SF has been weaker since a year ago. I think it’s a reflection of weak startup funding activity.

With snap IPO, SF may get quite a few high profile IPO which could jumpstart the housing market.

If you look at potential IPO candidates, almost all of them are located in SF

SF now has Snap(not so hot), MuleSoft IPO. Upcoming IPOs are Okta and what else?
Appdynamics got acquired by Cisco. I think SF market will still be strong.

With rates going up I think the % appreciation year over year will slow down? Instead of 5% or 10% maybe half that in gains?

Yeah, many startups are postponing IPOs. Snap just went, so at least Sep 2017 till they can cash out (6 months freeze), and AirBnB/Uber/etc aren’t gunning till 2018+. I’m not betting on their stocks going crazy post IPO, but these guys are just sitting on illiquid assets.

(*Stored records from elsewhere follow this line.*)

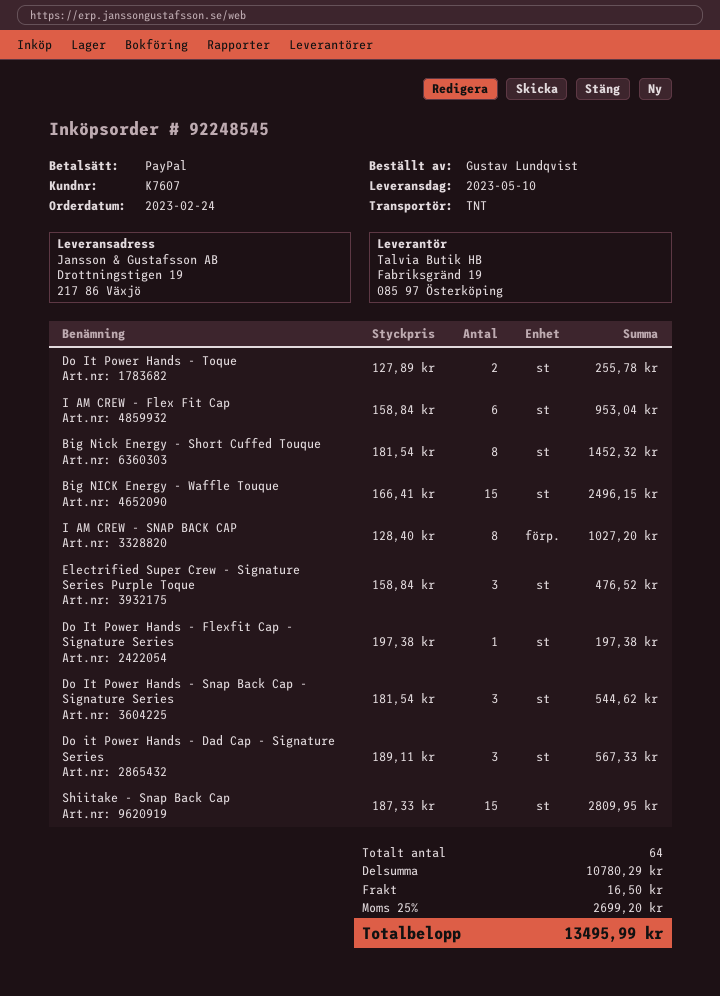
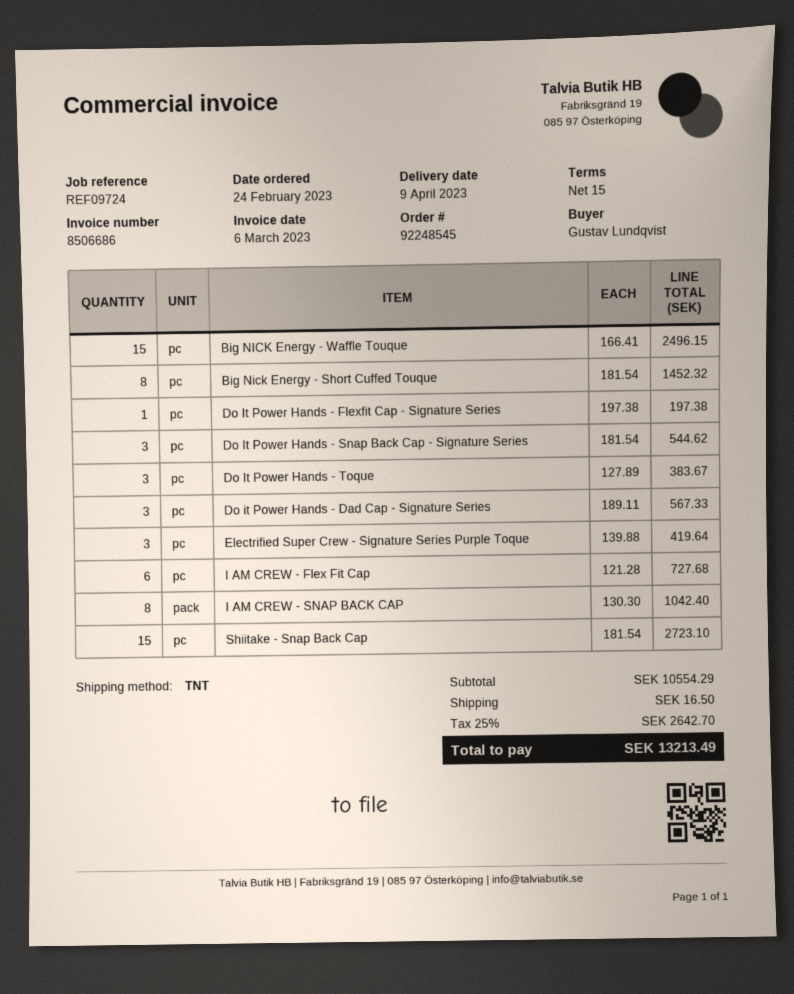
delivery date: 2023-05-10 -> 2023-04-09
Do It Power Hands - Toque: 2 x 127.89 = 255.78 -> 3 x 127.89 = 383.67
I AM CREW - Flex Fit Cap: 6 x 158.84 = 953.04 -> 6 x 121.28 = 727.68
I AM CREW - SNAP BACK CAP: 8 x 128.40 = 1027.20 -> 8 x 130.30 = 1042.40
Electrified Super Crew - Signature Series Purple Toque: 3 x 158.84 = 476.52 -> 3 x 139.88 = 419.64
Shiitake - Snap Back Cap: 15 x 187.33 = 2809.95 -> 15 x 181.54 = 2723.10
subtotal: 10780.29 -> 10554.29
tax: 25% = 2699.20 -> 25% = 2642.70
total: 13495.99 -> 13213.49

True, I do not buy on momentum. Low interest and locking 30 year fixed played major part in my purchase. I never stopped looking for new homes even though I had many setbacks, left 3 to 6 months gaps. I buy (bid) houses based on value and ROI. Once I get sufficient funds for down payment, either through earning or investment returns, I start looking at next home.

wuqijun and Jil,

Very systematic :grin: . Buying also one year long but in Austin (not Texas) :joy: betting that it will be as expensive as SV one day.

No impact of interest rate hikes seen in Sunnyvale SFH.

Forget about it. That will never happen. Even if a major earthquake rocked here and all houses buried into the ground.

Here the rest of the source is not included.